**Screenshot and code edit data**
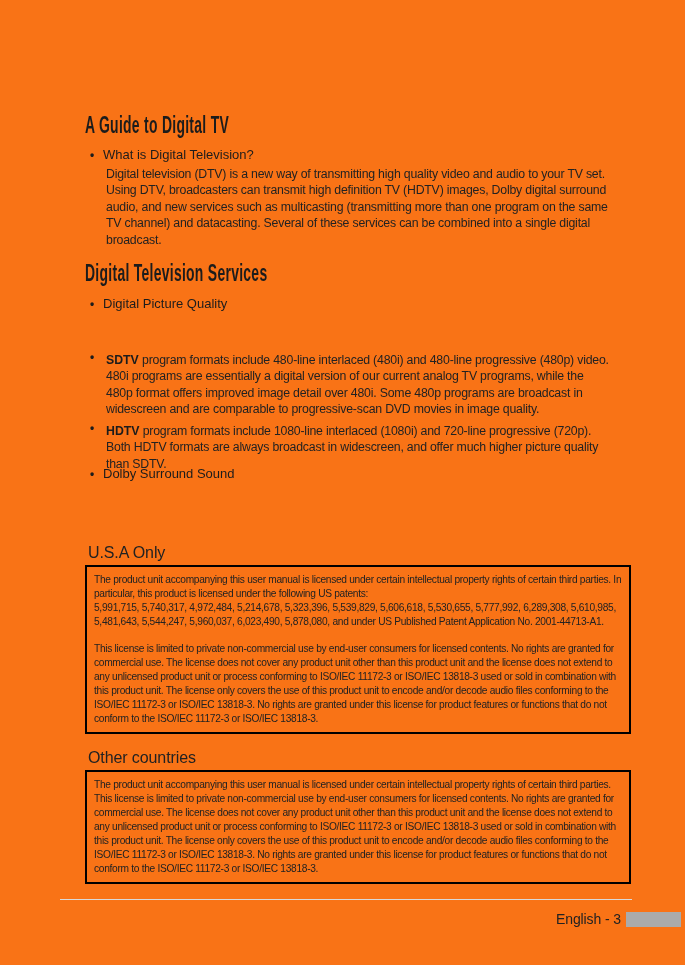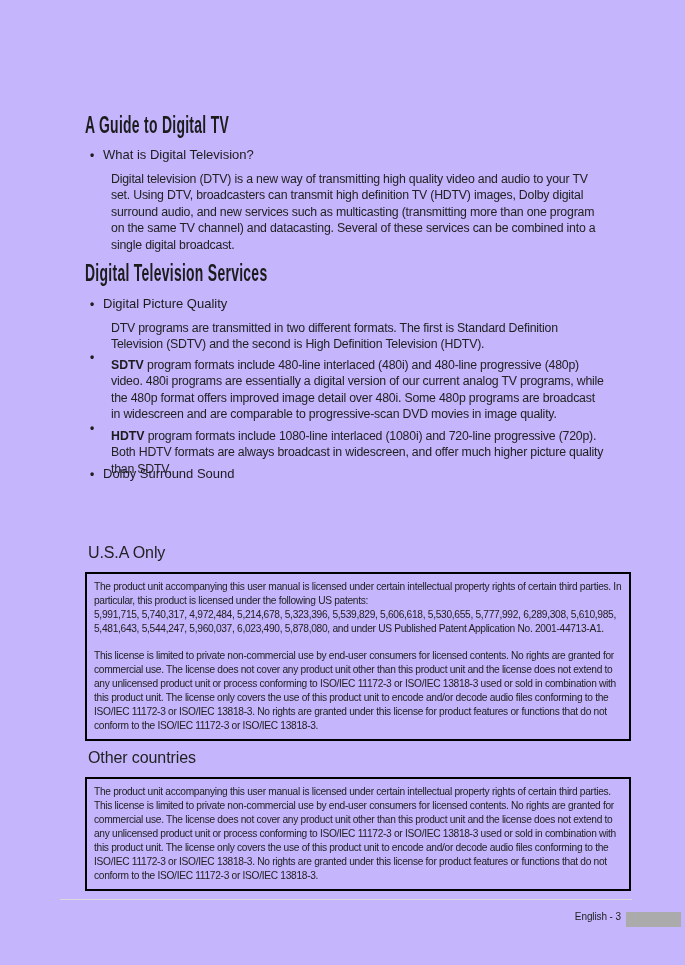--- a/index.html
+++ b/index.html
@@ -1,20 +1,20 @@
 <!DOCTYPE html>
 <html><head>
 <meta charset="utf-8">
 <style>
   html, body { margin: 0; padding: 0; background: #fff; }
   .page {
     position: relative;
     width: 685px;
     height: 965px;
-    background: #c4b5fd;
+    background: #f97316;
     font-family: "Liberation Sans", sans-serif;
     color: #222;
     overflow: hidden;
   }
   .section-title {
     position: absolute;
     left: 85px;
     margin: 0;
     font-size: 24px;
     font-weight: bold;
@@ -43,21 +43,21 @@
     font-size: 13px;
     font-weight: normal;
     line-height: 16px;
     margin: 0 0 2px 0;
     color: #1c1c1c;
   }
   .b-body {
     font-size: 12.3px;
     line-height: 16.4px;
     letter-spacing: -0.2px;
-    margin: 8px;
+    margin: 3px;
   }
   .b-body b { letter-spacing: 0; color: #1c1c1c; }
   .small-label {
     position: absolute;
     left: 88px;
     margin: 0;
     font-size: 16px;
     letter-spacing: -0.1px;
     color: #222;
   }
@@ -65,40 +65,39 @@
     position: absolute;
     left: 85px;
     width: 546px;
     box-sizing: border-box;
     border: 2px solid #000;
     padding: 6px 7px;
     font-size: 10.2px;
     line-height: 14px;
     letter-spacing: -0.3px;
     color: #222;
-    margin-top: 7px;
   }
   .license-box p { margin: 0; }
   .license-box p.gap { margin-top: 13px; }
   .footer-rule {
     position: absolute;
     left: 60px;
     top: 899px;
     width: 572px;
     height: 1px;
     background: #d9d9d9;
   }
   .footer-label {
     position: absolute;
     left: 0;
     top: 911px;
     width: 621px;
     margin: 0;
     text-align: right;
-    font-size: 10px;
+    font-size: 14px;
     letter-spacing: -0.1px;
     color: #222;
   }
   .footer-bar {
     position: absolute;
     left: 626px;
     top: 912px;
     width: 55px;
     height: 15px;
   }
@@ -117,21 +116,20 @@
       <p class="b-body">Digital television (DTV) is a new way of transmitting high quality video and audio to your TV set. Using DTV, broadcasters can transmit high definition TV (HDTV) images, Dolby digital surround audio, and new services such as multicasting (transmitting more than one program on the same TV channel) and datacasting. Several of these services can be combined into a single digital broadcast.</p>
     </div>
   </div>
 
   <h1 class="section-title" style="top:259px">Digital Television Services</h1>
 
   <div class="bullet" style="top:296px">
     <span class="dot">•</span>
     <div class="bullet-content">
       <p class="b-heading">Digital Picture Quality</p>
-      <p class="b-body">DTV programs are transmitted in two different formats. The first is Standard Definition Television (SDTV) and the second is High Definition Television (HDTV).</p>
     </div>
   </div>
 
   <div class="bullet" style="top:349px">
     <span class="dot">•</span>
     <div class="bullet-content">
       <p class="b-body"><b>SDTV</b><span> program formats include 480-line interlaced (480i) and 480-line progressive (480p) video. 480i programs are essentially a digital version of our current analog TV programs, while the 480p format offers improved image detail over 480i. Some 480p programs are broadcast in widescreen and are comparable to progressive-scan DVD movies in image quality.</span></p>
     </div>
   </div>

**YOUR TASK**
Show me all lines in the records that contain "footer".

**EXERCISE SOLUTION**
   .footer-rule {
   .footer-label {
   .footer-bar {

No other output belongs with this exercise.